Pursuant to the Rent Stabilization Law of 1969, if DHCR finds that a landlord, "after a reasonable opportunity to be heard, [has] collected an overcharge above the rent authorized for a housing accommodation[,] [the landlord] shall be liable to the tenant for a penalty equal to three times the amount of such overcharge" (Administrative Code § 26-516[a]; see 9 NYCRR 2526.1[a] [1]). However, once the occurrence of a rent overcharge has been established, the landlord can avoid a treble damages award by establishing by a preponderance of the evidence that the overcharge was not willful ( see Administrative Code § 26-516[a]; Paulonis v 287 Assoc., L.P. , 198 [*2] AD3d 664, 666; Matter of Obiora v New York State Div. of Hous. & Community Renewal , 77 AD3d 755 , 755). "

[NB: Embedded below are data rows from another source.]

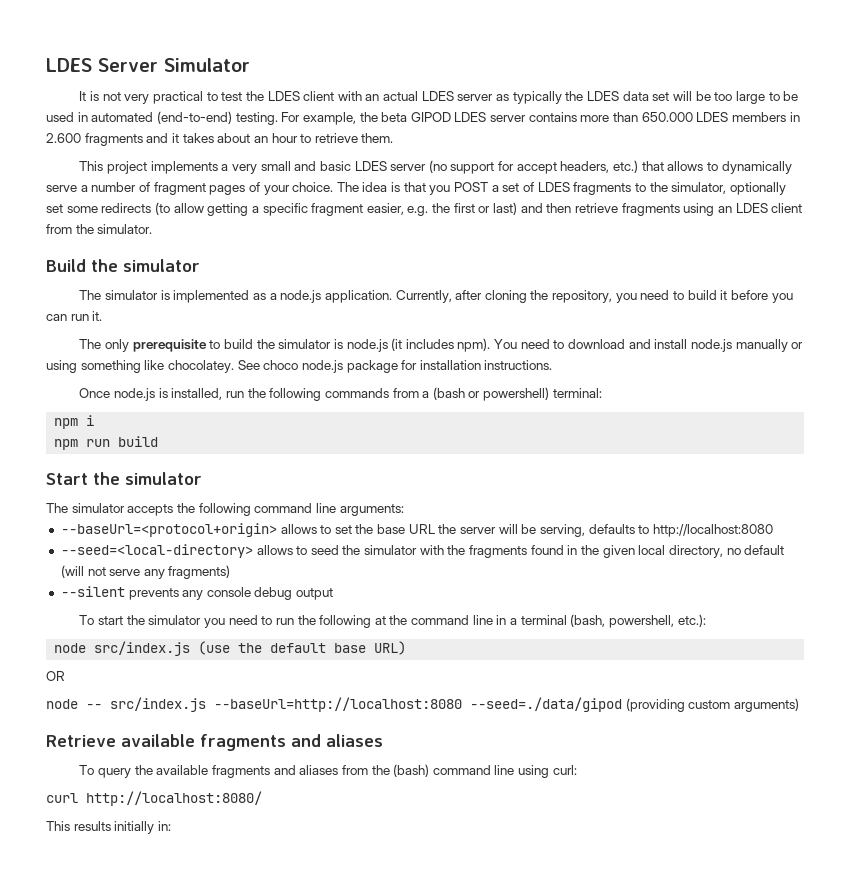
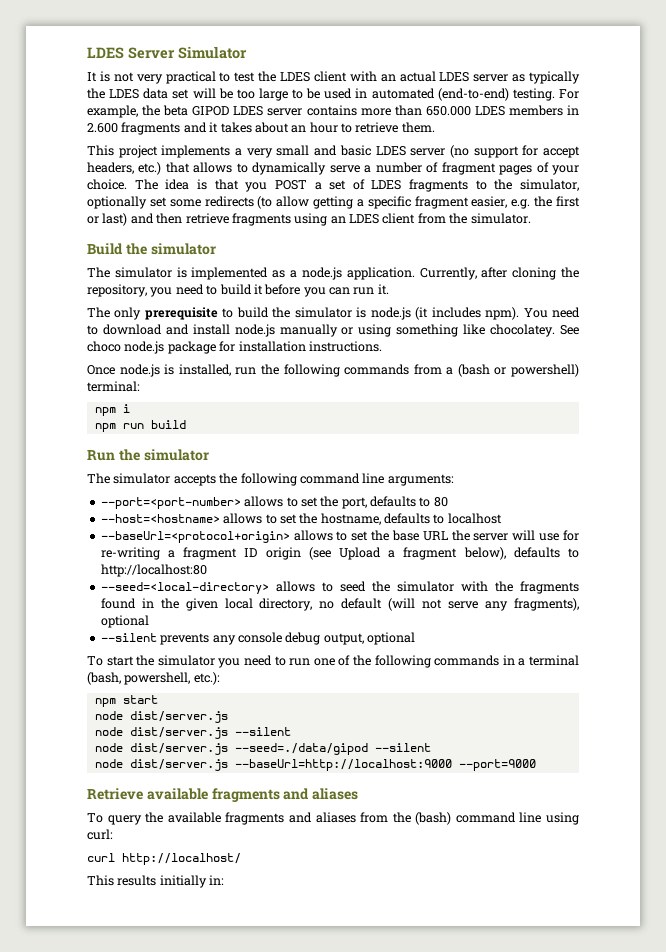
- Start the simulator
+ Run the simulator
+ --port=<port-number> allows to set the port, defaults to 80
+ --host=<hostname> allows to set the hostname, defaults to localhost
- --baseUrl=<protocol+origin> allows to set the base URL the server will be serving, defaults to http://localhost:8080
+ --baseUrl=<protocol+origin> allows to set the base URL the server will use for re-writing a fragment ID origin (see Upload a fragment below), defaults to http://localhost:80
- --seed=<local-directory> allows to seed the simulator with the fragments found in the given local directory, no default (will not serve any fragments)
+ --seed=<local-directory> allows to seed the simulator with the fragments found in the given local directory, no default (will not serve any fragments), optional
- --silent prevents any console debug output
+ --silent prevents any console debug output, optional
- To start the simulator you need to run the following at the command line in a terminal (bash, powershell, etc.):
+ To start the simulator you need to run one of the following commands in a terminal (bash, powershell, etc.):
- node src/index.js (use the default base URL)
- OR
- node -- src/index.js --baseUrl=http://localhost:8080 --seed=./data/gipod (providing custom arguments)
+ npm start
+ node dist/server.js
+ node dist/server.js --silent
+ node dist/server.js --seed=./data/gipod --silent
+ node dist/server.js --baseUrl=http://localhost:9000 --port=9000
- curl http://localhost:8080/
+ curl http://localhost/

[A] rent overcharge is presumed willful, and warrants a treble damages award under Administrative Code § 26-516(a), unless the owner establishes by a preponderance of the evidence that the overcharge was not willful" ( Paulonis v 287 Assoc., L.P. , 198 AD3d at 666). Here, the petitioner failed to meet its burden of showing that the overcharge was not willful ( see Matter of Obiora v New York State Div. of Hous. & Community Renewal , 77 AD3d at 756). The record demonstrated that the petitioner had acquired the property during the term of the vacancy lease, which did not designate the monthly rent of $1,200 as preferential rent or set forth other legal regulated rent. This resulted in the $1,200 amount constituting the legal regulated rent ( see 9 NYCRR 2521.2[b]; Matter of Rania Mesiskli v New York State Div. of Hous. & Community Renewal ,
166 AD3d at 627). Notwithstanding, the petitioner attempted to deem that $1,200 rent a preferential rent through subsequent renewal leases and registrations.
Therefore, the Deputy Commissioner rationally determined that the petitioner failed to establish by a preponderance of the evidence that the overcharge was not willful ( see Smoke v Windermere Owners, LLC , 173 AD3d 500 , 501; Matter of Obiora v New York State Div. of Hous. & Community Renewal , 77 AD3d at 756).
Accordingly, the Supreme Court properly, in effect, denied the petition and dismissing the proceeding.
BARROS, J.P., CHRISTOPHER, WAN and GOLIA, JJ., concur.